Find and copy every line in the records that includes the string "white".

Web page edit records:
=== Section Start ===
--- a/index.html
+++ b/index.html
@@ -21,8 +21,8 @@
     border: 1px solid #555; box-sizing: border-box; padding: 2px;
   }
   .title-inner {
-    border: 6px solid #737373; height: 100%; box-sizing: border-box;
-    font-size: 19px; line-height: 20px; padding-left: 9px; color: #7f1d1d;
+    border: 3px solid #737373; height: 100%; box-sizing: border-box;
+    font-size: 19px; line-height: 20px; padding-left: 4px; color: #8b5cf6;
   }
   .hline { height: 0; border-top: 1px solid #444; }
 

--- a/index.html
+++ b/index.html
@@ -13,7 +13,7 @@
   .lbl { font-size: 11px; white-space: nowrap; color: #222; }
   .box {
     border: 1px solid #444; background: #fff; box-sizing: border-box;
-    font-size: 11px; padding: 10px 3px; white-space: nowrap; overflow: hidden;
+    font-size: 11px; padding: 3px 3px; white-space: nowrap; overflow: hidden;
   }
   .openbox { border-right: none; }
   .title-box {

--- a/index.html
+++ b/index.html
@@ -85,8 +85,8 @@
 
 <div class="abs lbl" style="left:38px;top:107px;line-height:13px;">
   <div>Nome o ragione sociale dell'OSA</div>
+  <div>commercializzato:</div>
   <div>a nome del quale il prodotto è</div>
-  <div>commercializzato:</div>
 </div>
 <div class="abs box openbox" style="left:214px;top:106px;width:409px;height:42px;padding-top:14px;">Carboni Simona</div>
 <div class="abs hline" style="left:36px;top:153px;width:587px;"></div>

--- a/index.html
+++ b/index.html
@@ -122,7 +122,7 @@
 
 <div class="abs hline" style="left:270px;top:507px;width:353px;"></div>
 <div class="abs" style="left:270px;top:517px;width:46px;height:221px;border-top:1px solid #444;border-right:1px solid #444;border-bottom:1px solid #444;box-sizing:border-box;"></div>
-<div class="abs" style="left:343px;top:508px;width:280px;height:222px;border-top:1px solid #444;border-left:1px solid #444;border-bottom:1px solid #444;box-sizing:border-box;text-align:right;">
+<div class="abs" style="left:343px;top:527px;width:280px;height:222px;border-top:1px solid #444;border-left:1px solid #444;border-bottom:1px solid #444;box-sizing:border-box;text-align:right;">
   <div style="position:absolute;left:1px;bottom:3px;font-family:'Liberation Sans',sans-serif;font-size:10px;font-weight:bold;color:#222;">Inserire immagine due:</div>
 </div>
=== Section End ===
= REPLY TO THE EXERCISE =
   .lbl { font-size: 11px; white-space: nowrap; color: #222; }
-    font-size: 11px; padding: 10px 3px; white-space: nowrap; overflow: hidden;
+    font-size: 11px; padding: 3px 3px; white-space: nowrap; overflow: hidden;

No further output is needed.